We have relaunched! As part of our relaunch week, Of The Land & Us (formerly Eyes Forward Magazine) are doing an interview a day with a landscape photographer, and today we’re talking to Awoiska Van Der Molen. Van Der Molen’s dark and monochrome imagery immediately drew us in because of their beautfil darkness, something we haven’t really seen before in landscape photography, where normally everyone strives to have that perfectly balanced exposure. Read our interview with Awoiska below!
Edit: Congratulations to Awoiska as she has been shortlisted in the 2017 Deutsche Börse Photography Prize!
Please introduce yourself.
I am Awoiska van der Molen. I am an artist and photographer based in Amsterdam and Umbria, Italy. At the moment I’m drawn to producing new photography work. I’m traveling to different locations right now to work, and as we speak I’m on my way to Japan to make work on one of the remote southern islands.
After this I’ll be preparing an exhibition in Kyoto. Last October I was also the winner of the Hariban Award and I was invited to Kyoto to produce collotype prints of my photography with Japanese artisans still using this rare reproduction technique.
How did you get into photography?
A long time ago, at the Academy of Arts in Groningen (NL), I started studying architectural design. After three years I quit because I could not express my creative needs enough in this type of technical field. For one year I was in a kind of crisis, being 25 years young; what to do now with my life? I had no idea, so I felt pretty down. I started working as a waitress to pay the rent.
To get my hands on something more fulfilling I got out an old Olympus 35mm camera my mother had given me when I was fifteen, and I signed up for a photography course in a community centre down the street. And that was that.
Making photographs, developing them, printing them – I don’t precisely know why – but this mystical world had me completely. I went back to the Academy of Arts and became the happiest photography student. After graduating there, I finished my studies at the MFA photography at the St.Joost Academy in Breda.
What inspired you to start shooting landscapes?
In 2003 I graduated with a body of work on portraiture. With it, I made a start into exploring how to enter into the deep basal core of the things around me.
I would need many more years to learn about my fascinations, and how (and why) I wanted to translate these into images. After portraying people, I slowly started to photograph interiors, and from there I moved to photographing the exteriors of buildings.

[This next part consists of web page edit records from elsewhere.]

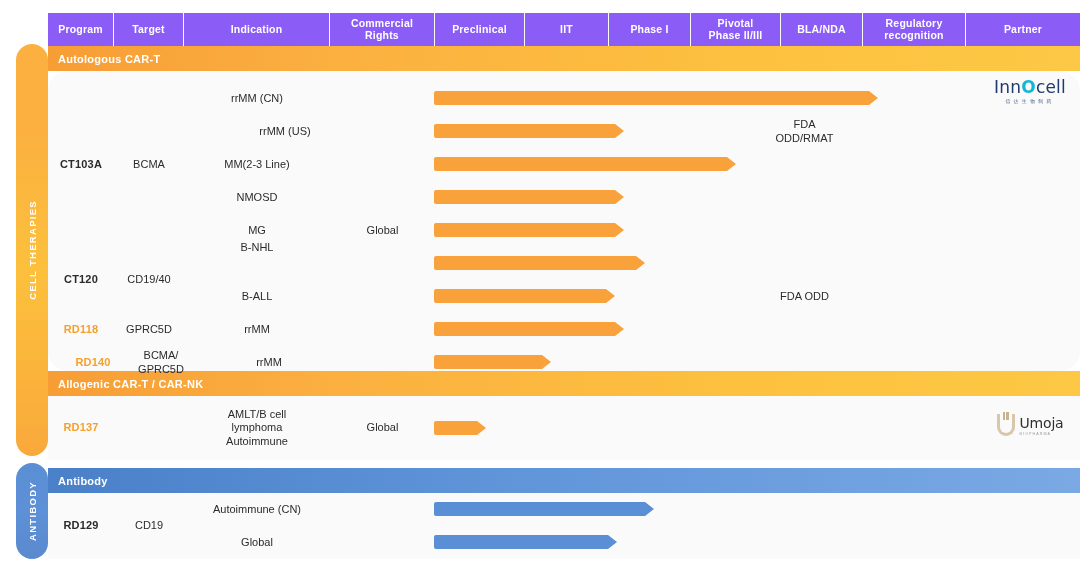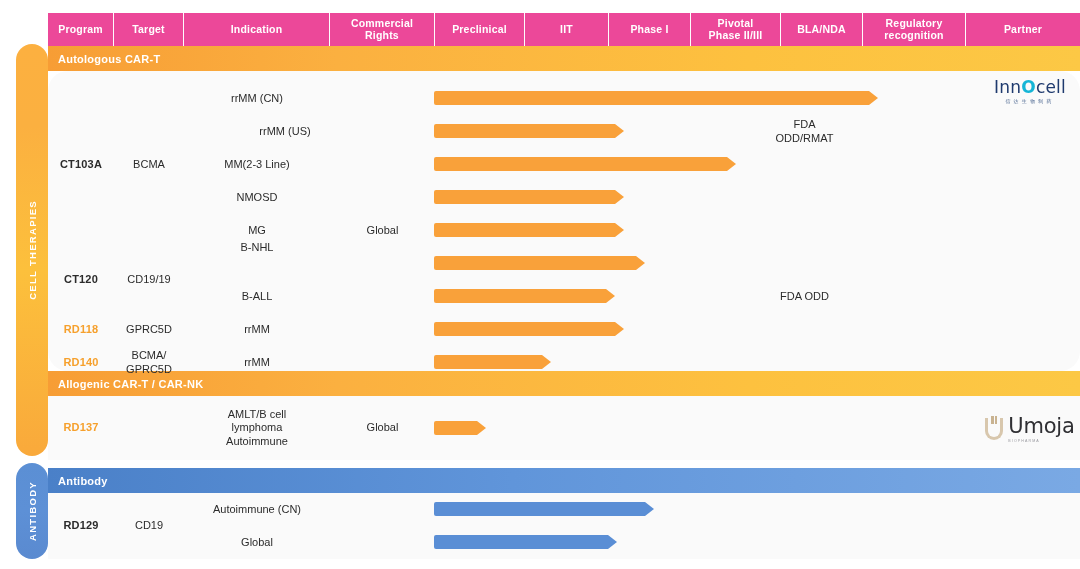--- a/index.html
+++ b/index.html
@@ -71,7 +71,7 @@
   
   #header { height: 33px; }
   .hcell {
-    background: #ec4899;
+    background: #8b5cf6;
     color: #ffffff;
     font-size: 10.5px;
     font-weight: 700;

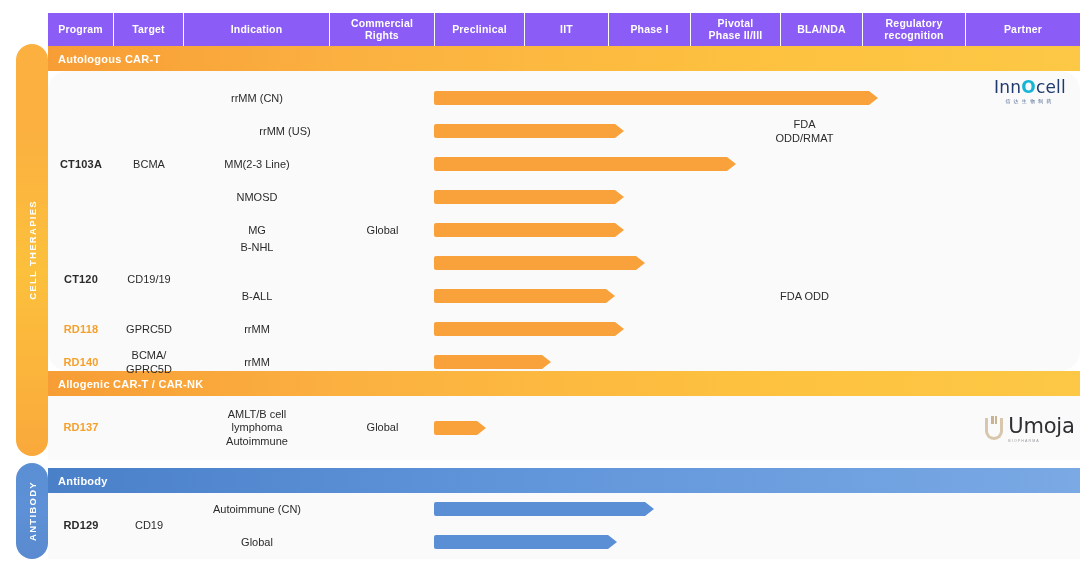--- a/index.html
+++ b/index.html
@@ -338,7 +338,7 @@
     <div class="span-cell" style="left:66px;width:70px;top:11px;height:165px;">BCMA</div>
 
     <div class="span-cell prog prog-orange" style="left:0;width:66px;top:176px;height:66px;">CT120</div>
-    <div class="span-cell" style="left:66px;width:70px;top:176px;height:66px;">CD19/19</div>
+    <div class="span-cell" style="left:66px;width:70px;top:176px;height:66px;">CD19/40</div>
 
     <div class="span-cell" style="left:705px;width:103px;top:11px;height:33px;">NMPA BTD</div>
     <div class="span-cell" style="left:705px;width:103px;top:39px;height:43px;white-space:pre-line;">FDA

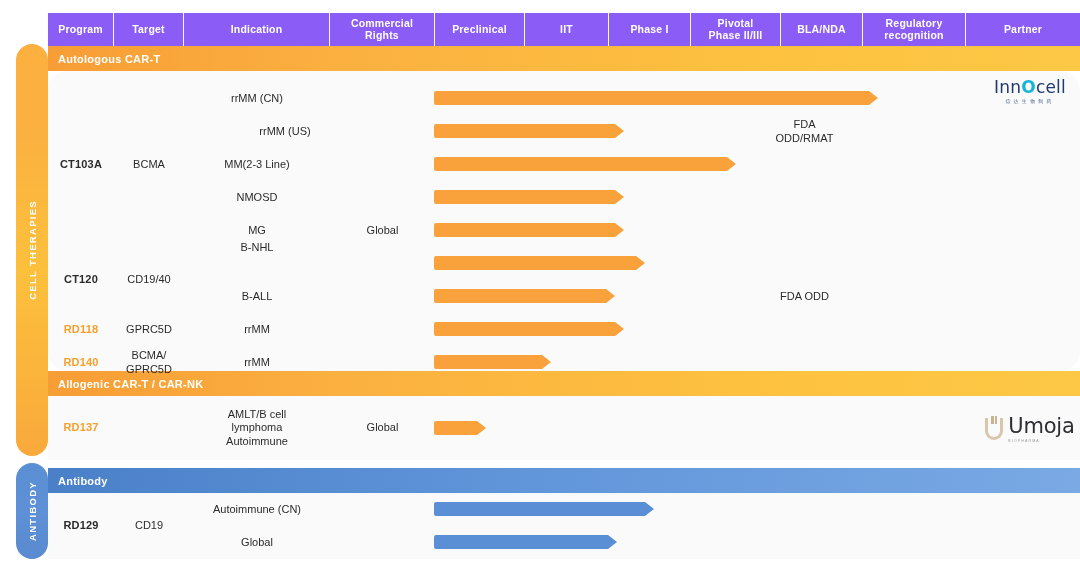--- a/index.html
+++ b/index.html
@@ -327,7 +327,7 @@
       <div class="cell">GPRC5D</div>
       <div class="cell">rrMM</div>
     </div>
-    <div class="grid row" style="position:absolute;top:275px;left:0;width:100%;">
+    <div class="grid row" style="position:absolute;top:275px;left:0;width:100%;padding-left:12px;">
       <div class="cell prog prog-orange">RD140</div>
       <div class="cell" style="white-space:pre-line;">BCMA/
 GPRC5D</div>

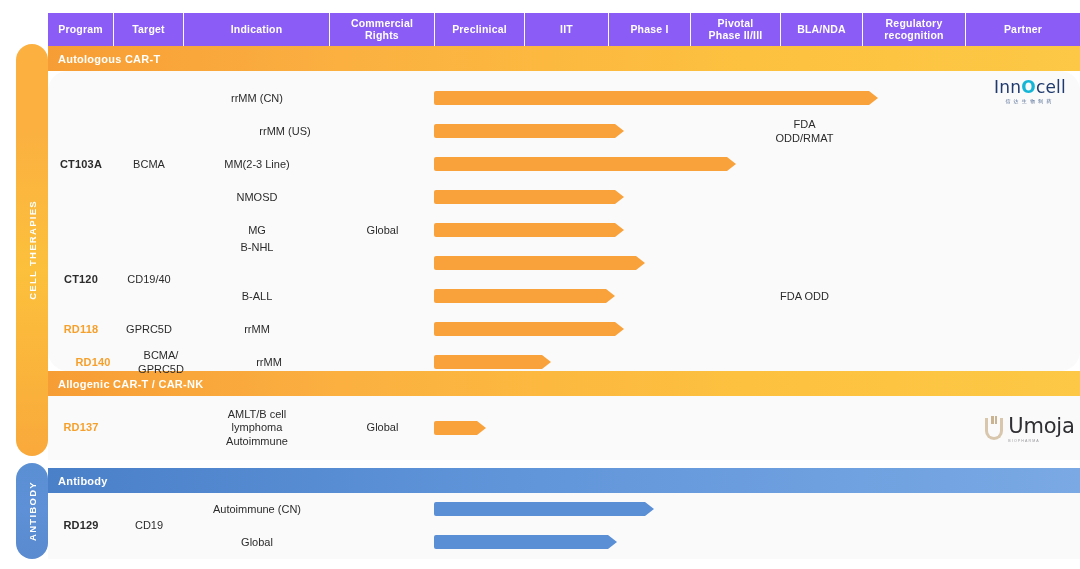--- a/index.html
+++ b/index.html
@@ -211,7 +211,7 @@
   .logo-umoja .um-mark::before { left: 3px; }
   .logo-umoja .um-mark::after  { right: 3px; }
   .logo-umoja .um-text {
-    font-size: 21px;
+    font-size: 14px;
     color: #2f2f33;
     letter-spacing: -0.2px;
     font-family: "DejaVu Sans", sans-serif;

In all of these subjects I tried to reach something that is hidden behind the outside appearance of the subject. In 2008, I made an image of a building resting on the edge of a black abyss. This picture led me to the ground, into the essence of existence; Earth. Since then I try to gain access to the autonomous, the mysterious and often impalpable territory of the landscape.
Your landscapes are black and white, and often dark. Why do you choose to shoot in such a specific way?
I like to use black and white film; however, the character of the work is born from what I sense when I am walking, observing, feeling, working.
Do you have a favourite image from your own work?
There are a few, but the image that is used for the cover of my book ‘Sequester’ contains several layers that I find captivating. In the darkness of that image awaits a hidden world to be discovered if you dare to step in. This black hole is tempting, but frightening at the same time.
Do you ever shoot projects?
I don’t think in the terms of ‘projects’. The works I’ve made so far I see as one organically growing body of work.
Where do you stand in the film versus digital debate?
Many types of photography suit the digital technique perfectly, but I only work with film. It is the concentration and focus that I desire, and the slow way of working which starts on film and continues with hand-printing the photographs in the darkroom.
While photographing I move slowly in a state of concentration through the landscape. Knowing there is a limit of exposures on the film plus not being able to immediately see the result increases the concentration.
The images are getting the time to ‘brew’. Images need time, at least mine do. I value the slow movement when using film, even in something as little as transporting the film!
All these aspects contribute to entering in a certain state of mind while photographing, and I believe this shows in the resulting photographs. I know there are photographers that see this as nonsense, but we all have our own way of making art.
Where do you find your inspiration?
Looking at 17th and 18th century paintings, trying to read books on the approach of landscapes coming from different sources (philosophers, historians, biographies). ‘Trying to read’ I say, because I find it hard to find the peace for that.
What are you working on right now?
These coming months I’ll be in different remote places to make work. In the summer, I will print my work in the darkroom, in September, I’ll show the results of new work at the Unseen Photo Fair in Amsterdam.
I’ve seen that you’re a gallery represented photographer and have been successful by having work shown at Paris Photo for example. What advice would you give to a creative looking to be represented by a gallery?
Try to make your work as visible as you can, by getting into exhibitions. One thing always leads to another. This is my own experience. My gallerist had seen my work in a group show in a Dutch photography museum and approached me after that. We started to work together, and this gallery then presented me at Paris Photo a year later.
I would not have been showing in that Dutch photography museum if I had not made all little steps in the years before that: making work, exhibiting the work, organising shows together with colleagues, sometimes showing curators, in person, the development of my work. Make your work visible.
What advice would you give to the aspiring photographer?
Listen to yourself. Don’t look at others.